Manuruki yang dihuni banyak kaum muda intelektual ternyata tidak berbanding lurus dengan kondisi lingkungan. Manuruki yang kotor dan tampak kumuh karena sampah berserakan di jalan.
***
Persoalan sampah di Indonesia, terutama di kota-kota besar, menjadi masalah pelik dan memberikan gangguan dan dampak lingkungan yang merugikan. Keterbatasan kemampuan pengumpulan dan pengangkutan sampah, ketidaktersediaan lahan untuk tempah pembuangan akhir (TPA), tidak adanya teknologi alternatif pengelolahan sampah yang murah, bahkan hingga masalah yang paling mendasar ; yaitu minimnya kesadaran masyarakat akan sampah, merupakan penyebab ketidakberesan penataan sistem persampahan di berbagai kota besar di Indonesia saat ini.
Makassar sebagai ibukota provinsi tidak terlepas dari masalah sampah ini. Untuk meminimalisir dan menciptakan lingkungan bersih dan sehat, Wali Kota Makassar mencanangkan program Gerakan Makassar Bersih. Program dicanangkan satu minggu setelah dilantik menjadi nahkoda Makassar dua tahun silam.
Warga Makassar menghasilkan volume sampah 3.748 meter kubik setiap harinya. Dinas Pengelolaan Lingkungan Hidup dan Keindahan (PLHK) yang diberi amanat mengurus sampah mulai kewalahan. Dengan peralatan yang terbatas, PLHK dituntut proaktif mewujudkan Makassar bersih.
Wali Kota Makassar Ilham Arief Sirajuddin berkali-kali menghimbau warga untuk menyisihkan 15 menit waktunya mengurus sampah setiap pagi. Jika ini terealisasi, menurut Ilham, Makassar pasti menjadi kota hijau nan asri dalam waktu singkat.
Sekarang, semuanya terpulang kepada warga Makassar. Mau kota yang bersih atau mendapat gelar kota kumuh. Kumuh karena sampah.
***
Berbeda dengan mal-mal besar, kondisi yang nyaman dan sejuk tanpa sampah berserakan membuat para konsumen tenteram berbelanja. Di mana-mana cleaning service tampak siap siaga membersihkan kotoran yang mengganggu pemandangan.

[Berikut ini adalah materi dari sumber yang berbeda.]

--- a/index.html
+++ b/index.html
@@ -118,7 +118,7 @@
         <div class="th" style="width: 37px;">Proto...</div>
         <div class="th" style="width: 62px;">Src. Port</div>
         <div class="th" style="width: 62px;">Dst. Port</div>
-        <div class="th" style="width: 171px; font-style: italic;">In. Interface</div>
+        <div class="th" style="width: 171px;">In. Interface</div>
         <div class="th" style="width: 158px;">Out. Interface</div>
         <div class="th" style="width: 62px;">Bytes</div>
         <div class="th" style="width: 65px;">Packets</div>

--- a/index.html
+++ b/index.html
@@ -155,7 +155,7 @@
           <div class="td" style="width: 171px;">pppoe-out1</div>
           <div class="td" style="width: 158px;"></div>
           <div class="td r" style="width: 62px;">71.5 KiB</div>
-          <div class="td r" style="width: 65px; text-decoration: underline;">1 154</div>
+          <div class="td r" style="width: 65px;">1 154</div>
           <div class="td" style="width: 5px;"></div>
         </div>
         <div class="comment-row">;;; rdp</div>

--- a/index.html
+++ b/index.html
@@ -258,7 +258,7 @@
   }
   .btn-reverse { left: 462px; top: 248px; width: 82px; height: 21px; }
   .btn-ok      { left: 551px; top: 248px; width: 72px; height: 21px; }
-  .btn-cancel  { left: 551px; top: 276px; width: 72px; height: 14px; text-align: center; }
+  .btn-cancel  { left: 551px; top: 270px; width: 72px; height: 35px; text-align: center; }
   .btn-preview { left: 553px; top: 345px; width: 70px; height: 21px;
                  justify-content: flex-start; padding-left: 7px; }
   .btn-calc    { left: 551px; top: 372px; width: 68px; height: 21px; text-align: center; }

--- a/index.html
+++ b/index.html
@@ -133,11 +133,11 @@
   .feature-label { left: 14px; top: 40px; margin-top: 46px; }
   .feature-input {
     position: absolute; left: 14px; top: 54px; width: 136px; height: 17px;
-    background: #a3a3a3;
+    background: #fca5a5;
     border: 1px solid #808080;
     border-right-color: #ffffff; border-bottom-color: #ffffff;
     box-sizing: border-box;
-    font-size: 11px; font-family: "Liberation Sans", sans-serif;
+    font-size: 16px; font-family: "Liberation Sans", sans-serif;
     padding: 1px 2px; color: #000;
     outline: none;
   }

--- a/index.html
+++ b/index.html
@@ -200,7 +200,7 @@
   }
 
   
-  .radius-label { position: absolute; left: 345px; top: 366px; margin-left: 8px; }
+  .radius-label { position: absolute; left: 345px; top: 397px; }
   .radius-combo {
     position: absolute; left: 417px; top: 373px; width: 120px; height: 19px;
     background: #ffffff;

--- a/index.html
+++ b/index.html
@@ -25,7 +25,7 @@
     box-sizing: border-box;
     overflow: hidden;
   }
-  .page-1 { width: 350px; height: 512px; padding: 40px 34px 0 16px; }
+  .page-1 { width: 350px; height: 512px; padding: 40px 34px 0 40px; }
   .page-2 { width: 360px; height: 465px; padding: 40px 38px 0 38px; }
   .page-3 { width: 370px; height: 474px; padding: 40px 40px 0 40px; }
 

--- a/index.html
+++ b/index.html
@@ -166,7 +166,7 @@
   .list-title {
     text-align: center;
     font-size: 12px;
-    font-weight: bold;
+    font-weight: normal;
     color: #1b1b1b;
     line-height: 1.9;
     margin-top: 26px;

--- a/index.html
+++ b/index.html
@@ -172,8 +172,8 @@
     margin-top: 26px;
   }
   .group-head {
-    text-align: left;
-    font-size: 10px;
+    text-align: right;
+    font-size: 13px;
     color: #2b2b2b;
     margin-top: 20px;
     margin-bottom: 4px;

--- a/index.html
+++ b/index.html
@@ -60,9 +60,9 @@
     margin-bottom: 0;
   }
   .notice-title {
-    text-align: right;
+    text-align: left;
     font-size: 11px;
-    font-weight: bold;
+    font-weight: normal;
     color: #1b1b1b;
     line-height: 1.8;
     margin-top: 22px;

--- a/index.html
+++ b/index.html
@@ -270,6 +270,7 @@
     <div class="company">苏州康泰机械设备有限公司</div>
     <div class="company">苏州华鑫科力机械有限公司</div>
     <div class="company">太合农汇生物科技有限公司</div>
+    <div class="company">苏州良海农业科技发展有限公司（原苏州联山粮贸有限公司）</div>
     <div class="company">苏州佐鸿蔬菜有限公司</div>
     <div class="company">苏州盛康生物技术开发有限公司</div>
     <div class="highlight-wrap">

Atau jangan-jangan untuk mengurus sampah dibutuhkan anggaran yang banyak. Selama ini, sampah dianggap persoalan biasa-biasa saja. Akibatnya anggaran yang disediakan pun terbatas. Coba perhatikan armada pengangkut sampah kota Makassar. Rata-rata umurnya sudah tua dan tak terurus. Lagi-lagi kembali ke persoalan duit.